In the listing below, print exactly the lines between the line holding "tax: 8.875% = 675.59 -> 8.875% = 703.10" and the line holding "total: 3711.91 -> 3723.88", inclusive, and no more.

**PROVIDED DATA**
----------

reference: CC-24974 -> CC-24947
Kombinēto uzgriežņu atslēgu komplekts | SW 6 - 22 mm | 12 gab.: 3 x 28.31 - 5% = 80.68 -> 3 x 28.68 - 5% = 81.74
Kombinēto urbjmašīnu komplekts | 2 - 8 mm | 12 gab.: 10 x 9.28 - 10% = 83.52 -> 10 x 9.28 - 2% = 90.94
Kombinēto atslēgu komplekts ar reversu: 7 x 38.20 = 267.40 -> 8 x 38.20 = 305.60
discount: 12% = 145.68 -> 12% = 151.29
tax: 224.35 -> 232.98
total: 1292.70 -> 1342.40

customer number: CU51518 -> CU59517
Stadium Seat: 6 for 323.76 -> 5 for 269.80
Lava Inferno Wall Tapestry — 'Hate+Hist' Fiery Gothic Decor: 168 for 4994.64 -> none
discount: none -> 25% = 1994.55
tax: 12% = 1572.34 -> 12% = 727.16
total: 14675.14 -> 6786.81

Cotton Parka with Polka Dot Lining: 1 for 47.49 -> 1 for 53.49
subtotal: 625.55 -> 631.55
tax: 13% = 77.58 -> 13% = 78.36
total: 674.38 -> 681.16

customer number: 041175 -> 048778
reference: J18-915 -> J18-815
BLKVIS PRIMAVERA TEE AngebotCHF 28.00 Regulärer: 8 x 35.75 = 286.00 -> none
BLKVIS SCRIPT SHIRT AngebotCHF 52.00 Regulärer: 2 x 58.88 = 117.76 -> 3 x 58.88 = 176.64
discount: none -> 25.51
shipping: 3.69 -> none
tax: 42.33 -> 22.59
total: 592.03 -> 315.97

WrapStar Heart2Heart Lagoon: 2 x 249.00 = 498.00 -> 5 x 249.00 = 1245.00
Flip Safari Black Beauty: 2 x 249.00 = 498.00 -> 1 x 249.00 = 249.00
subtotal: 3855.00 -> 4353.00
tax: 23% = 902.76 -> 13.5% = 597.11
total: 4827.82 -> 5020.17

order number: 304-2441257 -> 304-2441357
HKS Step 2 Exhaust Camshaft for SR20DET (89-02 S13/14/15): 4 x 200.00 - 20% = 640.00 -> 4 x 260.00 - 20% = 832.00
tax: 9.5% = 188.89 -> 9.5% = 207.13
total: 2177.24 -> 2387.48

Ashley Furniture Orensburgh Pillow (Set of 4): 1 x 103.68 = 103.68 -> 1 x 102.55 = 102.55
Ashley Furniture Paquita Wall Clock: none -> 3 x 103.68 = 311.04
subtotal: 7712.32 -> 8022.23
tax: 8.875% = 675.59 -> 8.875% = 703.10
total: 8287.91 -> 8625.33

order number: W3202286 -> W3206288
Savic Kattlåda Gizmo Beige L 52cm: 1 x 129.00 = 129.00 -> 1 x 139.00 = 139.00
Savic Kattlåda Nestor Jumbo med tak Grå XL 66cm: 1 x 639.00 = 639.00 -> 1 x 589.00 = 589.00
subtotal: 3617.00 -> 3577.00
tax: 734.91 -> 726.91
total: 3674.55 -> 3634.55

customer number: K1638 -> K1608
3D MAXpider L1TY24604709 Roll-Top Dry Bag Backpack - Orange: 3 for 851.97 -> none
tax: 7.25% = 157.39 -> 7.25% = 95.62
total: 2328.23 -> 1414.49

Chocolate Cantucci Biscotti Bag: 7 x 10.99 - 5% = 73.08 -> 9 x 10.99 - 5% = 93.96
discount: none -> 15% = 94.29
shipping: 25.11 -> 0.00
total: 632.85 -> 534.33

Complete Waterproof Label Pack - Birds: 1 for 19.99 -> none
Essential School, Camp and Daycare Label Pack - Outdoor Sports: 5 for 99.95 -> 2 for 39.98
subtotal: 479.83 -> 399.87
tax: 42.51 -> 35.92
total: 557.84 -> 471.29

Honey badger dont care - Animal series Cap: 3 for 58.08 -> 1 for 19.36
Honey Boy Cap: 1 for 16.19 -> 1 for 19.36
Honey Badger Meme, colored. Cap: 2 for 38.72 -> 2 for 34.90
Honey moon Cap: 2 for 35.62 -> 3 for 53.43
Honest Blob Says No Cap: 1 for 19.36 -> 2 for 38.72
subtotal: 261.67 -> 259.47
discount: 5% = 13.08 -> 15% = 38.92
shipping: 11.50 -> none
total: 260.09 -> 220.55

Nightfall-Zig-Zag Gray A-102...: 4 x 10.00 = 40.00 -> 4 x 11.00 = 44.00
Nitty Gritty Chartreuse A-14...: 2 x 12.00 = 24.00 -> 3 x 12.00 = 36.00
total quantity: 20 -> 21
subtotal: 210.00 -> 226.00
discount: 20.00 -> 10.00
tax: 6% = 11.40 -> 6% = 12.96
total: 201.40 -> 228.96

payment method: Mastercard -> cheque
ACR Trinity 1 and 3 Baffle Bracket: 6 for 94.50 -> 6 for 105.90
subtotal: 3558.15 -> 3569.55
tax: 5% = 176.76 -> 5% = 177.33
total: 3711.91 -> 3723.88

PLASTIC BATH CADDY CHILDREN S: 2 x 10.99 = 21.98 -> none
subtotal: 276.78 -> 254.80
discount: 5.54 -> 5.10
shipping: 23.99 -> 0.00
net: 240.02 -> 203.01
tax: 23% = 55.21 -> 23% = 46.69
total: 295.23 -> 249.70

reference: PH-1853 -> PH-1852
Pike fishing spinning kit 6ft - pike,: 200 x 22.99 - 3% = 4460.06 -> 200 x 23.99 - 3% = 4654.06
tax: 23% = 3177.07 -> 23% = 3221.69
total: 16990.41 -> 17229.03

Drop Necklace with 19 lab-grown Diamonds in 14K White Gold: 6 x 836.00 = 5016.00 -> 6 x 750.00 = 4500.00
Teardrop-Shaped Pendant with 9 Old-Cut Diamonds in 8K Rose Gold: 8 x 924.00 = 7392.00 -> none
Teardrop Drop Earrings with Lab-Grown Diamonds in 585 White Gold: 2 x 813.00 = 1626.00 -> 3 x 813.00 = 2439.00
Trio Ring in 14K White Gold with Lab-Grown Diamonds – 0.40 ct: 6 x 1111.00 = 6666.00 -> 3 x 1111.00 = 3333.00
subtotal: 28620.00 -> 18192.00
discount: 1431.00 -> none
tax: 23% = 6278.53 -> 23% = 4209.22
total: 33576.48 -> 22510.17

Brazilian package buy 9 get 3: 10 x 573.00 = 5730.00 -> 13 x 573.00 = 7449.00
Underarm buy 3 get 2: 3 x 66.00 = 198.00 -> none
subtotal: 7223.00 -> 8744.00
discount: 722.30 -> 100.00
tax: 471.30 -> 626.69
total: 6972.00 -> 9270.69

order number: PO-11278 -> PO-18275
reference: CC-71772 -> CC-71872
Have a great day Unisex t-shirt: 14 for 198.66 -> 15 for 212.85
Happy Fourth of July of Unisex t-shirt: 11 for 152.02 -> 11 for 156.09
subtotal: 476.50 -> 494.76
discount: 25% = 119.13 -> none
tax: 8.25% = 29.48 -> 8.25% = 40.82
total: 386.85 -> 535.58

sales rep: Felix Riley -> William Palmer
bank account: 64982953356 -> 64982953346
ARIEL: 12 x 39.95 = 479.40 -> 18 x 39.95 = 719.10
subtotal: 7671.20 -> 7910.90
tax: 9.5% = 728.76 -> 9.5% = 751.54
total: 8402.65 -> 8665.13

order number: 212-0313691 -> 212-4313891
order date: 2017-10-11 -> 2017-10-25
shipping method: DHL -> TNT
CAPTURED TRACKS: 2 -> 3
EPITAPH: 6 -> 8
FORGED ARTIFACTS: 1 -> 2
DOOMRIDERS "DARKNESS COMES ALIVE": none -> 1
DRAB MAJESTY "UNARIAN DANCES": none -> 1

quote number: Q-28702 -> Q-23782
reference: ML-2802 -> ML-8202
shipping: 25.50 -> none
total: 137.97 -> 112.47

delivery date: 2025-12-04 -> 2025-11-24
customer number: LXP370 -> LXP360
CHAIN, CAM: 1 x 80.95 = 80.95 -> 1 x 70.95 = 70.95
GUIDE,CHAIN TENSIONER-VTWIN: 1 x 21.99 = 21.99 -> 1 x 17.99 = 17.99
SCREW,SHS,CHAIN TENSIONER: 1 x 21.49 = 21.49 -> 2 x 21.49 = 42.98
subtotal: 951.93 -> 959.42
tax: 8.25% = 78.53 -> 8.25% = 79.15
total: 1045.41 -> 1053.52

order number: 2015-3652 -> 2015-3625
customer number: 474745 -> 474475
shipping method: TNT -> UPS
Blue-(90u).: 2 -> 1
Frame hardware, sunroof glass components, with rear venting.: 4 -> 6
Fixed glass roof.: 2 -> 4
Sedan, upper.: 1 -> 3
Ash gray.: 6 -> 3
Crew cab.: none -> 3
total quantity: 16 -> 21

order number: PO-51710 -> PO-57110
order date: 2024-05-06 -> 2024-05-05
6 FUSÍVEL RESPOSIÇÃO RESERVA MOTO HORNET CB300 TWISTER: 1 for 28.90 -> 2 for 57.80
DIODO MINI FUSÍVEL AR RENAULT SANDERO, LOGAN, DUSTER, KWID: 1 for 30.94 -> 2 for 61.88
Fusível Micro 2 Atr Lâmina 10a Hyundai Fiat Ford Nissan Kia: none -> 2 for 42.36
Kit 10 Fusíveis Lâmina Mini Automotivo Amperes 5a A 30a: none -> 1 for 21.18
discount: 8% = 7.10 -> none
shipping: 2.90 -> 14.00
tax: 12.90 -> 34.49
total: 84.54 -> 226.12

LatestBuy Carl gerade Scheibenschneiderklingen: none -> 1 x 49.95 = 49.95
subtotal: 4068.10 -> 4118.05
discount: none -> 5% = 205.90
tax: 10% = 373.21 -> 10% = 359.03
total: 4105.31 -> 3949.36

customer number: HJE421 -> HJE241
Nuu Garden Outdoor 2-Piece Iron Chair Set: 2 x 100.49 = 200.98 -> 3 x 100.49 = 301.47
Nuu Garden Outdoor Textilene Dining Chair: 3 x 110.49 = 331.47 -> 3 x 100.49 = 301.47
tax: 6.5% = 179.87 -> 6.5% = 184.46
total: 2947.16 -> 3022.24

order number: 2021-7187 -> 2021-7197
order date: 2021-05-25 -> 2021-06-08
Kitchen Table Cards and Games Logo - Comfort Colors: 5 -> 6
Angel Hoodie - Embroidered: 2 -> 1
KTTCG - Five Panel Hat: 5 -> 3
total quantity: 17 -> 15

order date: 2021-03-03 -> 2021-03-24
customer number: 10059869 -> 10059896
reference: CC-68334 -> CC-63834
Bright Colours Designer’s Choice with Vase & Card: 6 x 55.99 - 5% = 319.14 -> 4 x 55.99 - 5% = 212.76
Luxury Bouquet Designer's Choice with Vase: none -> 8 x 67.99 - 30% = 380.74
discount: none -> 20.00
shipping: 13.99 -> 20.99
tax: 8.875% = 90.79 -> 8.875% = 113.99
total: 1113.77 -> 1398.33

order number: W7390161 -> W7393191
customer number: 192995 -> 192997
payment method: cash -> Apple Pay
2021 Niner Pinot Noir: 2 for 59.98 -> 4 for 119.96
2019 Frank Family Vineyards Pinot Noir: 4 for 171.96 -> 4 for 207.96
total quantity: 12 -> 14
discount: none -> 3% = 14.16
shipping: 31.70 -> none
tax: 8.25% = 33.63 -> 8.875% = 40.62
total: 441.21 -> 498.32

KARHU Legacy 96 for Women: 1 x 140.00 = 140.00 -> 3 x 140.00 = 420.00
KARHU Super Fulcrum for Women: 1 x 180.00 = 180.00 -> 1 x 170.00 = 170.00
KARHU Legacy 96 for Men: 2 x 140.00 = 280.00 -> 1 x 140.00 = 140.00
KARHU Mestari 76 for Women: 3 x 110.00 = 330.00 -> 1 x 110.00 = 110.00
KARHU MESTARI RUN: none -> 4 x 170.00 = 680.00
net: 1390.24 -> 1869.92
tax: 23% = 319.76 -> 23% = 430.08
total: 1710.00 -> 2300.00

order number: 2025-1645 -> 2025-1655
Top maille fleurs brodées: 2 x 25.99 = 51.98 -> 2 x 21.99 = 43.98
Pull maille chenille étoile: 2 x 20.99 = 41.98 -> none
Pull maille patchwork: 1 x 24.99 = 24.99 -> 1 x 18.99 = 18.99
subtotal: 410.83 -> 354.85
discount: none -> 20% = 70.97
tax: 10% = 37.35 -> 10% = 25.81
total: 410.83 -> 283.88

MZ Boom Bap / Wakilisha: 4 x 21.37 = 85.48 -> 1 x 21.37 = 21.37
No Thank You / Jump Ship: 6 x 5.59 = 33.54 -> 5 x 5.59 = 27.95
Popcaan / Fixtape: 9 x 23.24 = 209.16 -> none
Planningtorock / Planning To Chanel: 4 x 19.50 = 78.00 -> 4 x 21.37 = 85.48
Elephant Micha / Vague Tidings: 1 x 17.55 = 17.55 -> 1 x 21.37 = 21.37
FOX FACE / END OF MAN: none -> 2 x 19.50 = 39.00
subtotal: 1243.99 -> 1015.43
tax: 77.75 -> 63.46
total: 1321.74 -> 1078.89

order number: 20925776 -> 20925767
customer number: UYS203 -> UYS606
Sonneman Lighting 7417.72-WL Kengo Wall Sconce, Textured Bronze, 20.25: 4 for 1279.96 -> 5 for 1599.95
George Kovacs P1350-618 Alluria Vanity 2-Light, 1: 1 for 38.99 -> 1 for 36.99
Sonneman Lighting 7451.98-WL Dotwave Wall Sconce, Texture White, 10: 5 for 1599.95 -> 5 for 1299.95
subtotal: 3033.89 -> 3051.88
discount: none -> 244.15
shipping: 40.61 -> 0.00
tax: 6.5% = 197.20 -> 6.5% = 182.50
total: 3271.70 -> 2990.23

----------

**RESULT FOR THIS EXERCISE**
tax: 8.875% = 675.59 -> 8.875% = 703.10
total: 8287.91 -> 8625.33

order number: W3202286 -> W3206288
Savic Kattlåda Gizmo Beige L 52cm: 1 x 129.00 = 129.00 -> 1 x 139.00 = 139.00
Savic Kattlåda Nestor Jumbo med tak Grå XL 66cm: 1 x 639.00 = 639.00 -> 1 x 589.00 = 589.00
subtotal: 3617.00 -> 3577.00
tax: 734.91 -> 726.91
total: 3674.55 -> 3634.55

customer number: K1638 -> K1608
3D MAXpider L1TY24604709 Roll-Top Dry Bag Backpack - Orange: 3 for 851.97 -> none
tax: 7.25% = 157.39 -> 7.25% = 95.62
total: 2328.23 -> 1414.49

Chocolate Cantucci Biscotti Bag: 7 x 10.99 - 5% = 73.08 -> 9 x 10.99 - 5% = 93.96
discount: none -> 15% = 94.29
shipping: 25.11 -> 0.00
total: 632.85 -> 534.33

Complete Waterproof Label Pack - Birds: 1 for 19.99 -> none
Essential School, Camp and Daycare Label Pack - Outdoor Sports: 5 for 99.95 -> 2 for 39.98
subtotal: 479.83 -> 399.87
tax: 42.51 -> 35.92
total: 557.84 -> 471.29

Honey badger dont care - Animal series Cap: 3 for 58.08 -> 1 for 19.36
Honey Boy Cap: 1 for 16.19 -> 1 for 19.36
Honey Badger Meme, colored. Cap: 2 for 38.72 -> 2 for 34.90
Honey moon Cap: 2 for 35.62 -> 3 for 53.43
Honest Blob Says No Cap: 1 for 19.36 -> 2 for 38.72
subtotal: 261.67 -> 259.47
discount: 5% = 13.08 -> 15% = 38.92
shipping: 11.50 -> none
total: 260.09 -> 220.55

Nightfall-Zig-Zag Gray A-102...: 4 x 10.00 = 40.00 -> 4 x 11.00 = 44.00
Nitty Gritty Chartreuse A-14...: 2 x 12.00 = 24.00 -> 3 x 12.00 = 36.00
total quantity: 20 -> 21
subtotal: 210.00 -> 226.00
discount: 20.00 -> 10.00
tax: 6% = 11.40 -> 6% = 12.96
total: 201.40 -> 228.96

payment method: Mastercard -> cheque
ACR Trinity 1 and 3 Baffle Bracket: 6 for 94.50 -> 6 for 105.90
subtotal: 3558.15 -> 3569.55
tax: 5% = 176.76 -> 5% = 177.33
total: 3711.91 -> 3723.88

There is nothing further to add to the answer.